La estratificación del momento: mi falta de paciencia es un síntoma. Tanta muerte en estos últimos años me hacía sospecharlo, pero ahora que la huesuda platica conmigo todos los días y me pregunta por Francisca, nomás por chingar, ahora entiendo mejor la brevedad de la vida. El tiempo es un baldío que uno llena de edificios, muchas veces imprecisos y erráticos, ajenos y vagabundos. Hoy no viene Francisca, le digo a la muerte, y tampoco tengo ganas de platicar contigo. La muerte se va, pero regresará mañana y yo, naturalmente, tendré menos paciencia para mandarla a buscar chayotes.

La escritura de largo aliento: no es raro escuchar que algún escritor pifio comienza su entrevista con la analogía de la escritura como una enfermedad, ay papá, un tumor que debe arrancarse de la cabeza y aliviarse, por fin, como si pariera un hijo. Pienso en los dolores de cabeza de Cronos o los hijos infinitos de la ramera de Babilonia. Dolores que uno debe expulsar y aniquilar, escupir al mundo. Quizás. Habrá algunos que se regodeen en la enfermedad, que traten lo suyo como un cuadro sintomático perpetuo y encontrarán un anhelo. He querido entender a esa comarca, he tratado de comparar mi enfermedad a un proceso de escritura pero me parece un ejercicio estéril, tonto incluso. En el fondo reconozco una verdad inexorable, al menos la verdad de mi escritura o la que deseo sea mi escritura: la literatura no es un cáncer, pero es un soplo de vida. Cuando algunos toman hierbas o fórmulas especiales para sobrevivir sus caminos, mi placebo son los libros. La escritura y la lectura son procesos para sanar y, si la muerte está cerca, redimir a la humanidad durante la brevedad de su existencia.

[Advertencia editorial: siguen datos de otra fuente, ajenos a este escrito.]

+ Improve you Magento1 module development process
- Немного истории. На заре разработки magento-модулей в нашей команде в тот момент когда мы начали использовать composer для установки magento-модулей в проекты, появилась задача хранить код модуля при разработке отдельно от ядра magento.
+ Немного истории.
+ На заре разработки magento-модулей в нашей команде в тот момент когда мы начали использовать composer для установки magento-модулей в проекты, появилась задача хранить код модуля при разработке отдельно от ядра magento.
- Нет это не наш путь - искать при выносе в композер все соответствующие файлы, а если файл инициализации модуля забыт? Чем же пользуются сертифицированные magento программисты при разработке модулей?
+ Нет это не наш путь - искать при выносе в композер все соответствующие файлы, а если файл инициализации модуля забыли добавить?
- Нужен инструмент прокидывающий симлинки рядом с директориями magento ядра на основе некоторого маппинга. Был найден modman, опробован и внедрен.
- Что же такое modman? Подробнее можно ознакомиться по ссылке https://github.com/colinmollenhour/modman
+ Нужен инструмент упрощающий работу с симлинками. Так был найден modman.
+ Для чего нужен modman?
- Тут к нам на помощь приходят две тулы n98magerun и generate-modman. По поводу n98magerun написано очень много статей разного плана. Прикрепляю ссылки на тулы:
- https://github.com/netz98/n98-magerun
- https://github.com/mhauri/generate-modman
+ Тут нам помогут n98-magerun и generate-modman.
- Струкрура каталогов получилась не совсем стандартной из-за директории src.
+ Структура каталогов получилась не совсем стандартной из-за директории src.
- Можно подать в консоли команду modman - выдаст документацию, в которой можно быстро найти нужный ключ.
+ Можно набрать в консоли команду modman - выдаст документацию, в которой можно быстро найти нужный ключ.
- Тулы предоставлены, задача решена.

La fatiga tumoral: quizás lo peor es el ensimismamiento, la observación aguda del cuerpo. Comezón, falta de aire, dolores en el mediastino. Qué duele, por qué, ¿será síntoma o no lo es? ¿Cuántos sudores nocturnos son realmente problemáticos? Tengo comezón, ¿será un nuevo nódulo linfático haciendo de las suyas? ¿Cuánto tiempo tengo antes de saltar a la siguiente etapa? Dios mío, si no me proteges de noche y de día, te lo ruego por lo bajito, por favor déjame en paz. Otra vez tengo sueño.

Tres donas en vez de dos: leí un artículo mafufo que dice que el poder de voluntad (humana) es finito y depende de la glucosa. A mayor glucosa, mayor fuerza de voluntad pero un consumo constante de azúcar, no hace falta un genio, nos expresa precisamente lo contrario (tú sabes quién eres, gordito). Así como uno insiste en regresar a los lugares donde amó la vida cuando se ponen las cosas peliagudas, así me estoy dedicando a tragar donas de chocolate como si fueran pastillas mágicas de salud y melancolía. Pac-Man canta Backdoor Santa. No soy ciego, las donas son mis madalenas, un deseo tímido por seguir con vida; traen la memoria de tiempos felices y despreocupados. De regreso del mercado, mi abuela y yo, a veces pasábamos por cierta panadería de la Jardín Balbuena (creo que aún existe) y llevábamos pan para la semana. Paradójicamente, la mordida del pan y del chocolate me recuerdan ciertos días lluviosos y el sol ocultándose, el momento exacto cuando encendían los faroles de los pasillos de la Unidad Kennedy, y hacíamos el recorrido panorámico y laberíntico para regresar a nuestra pequeña Ítaca, el paraíso imaginado, la tierra que siempre será hermosa porque hemos elegido ser ciegos.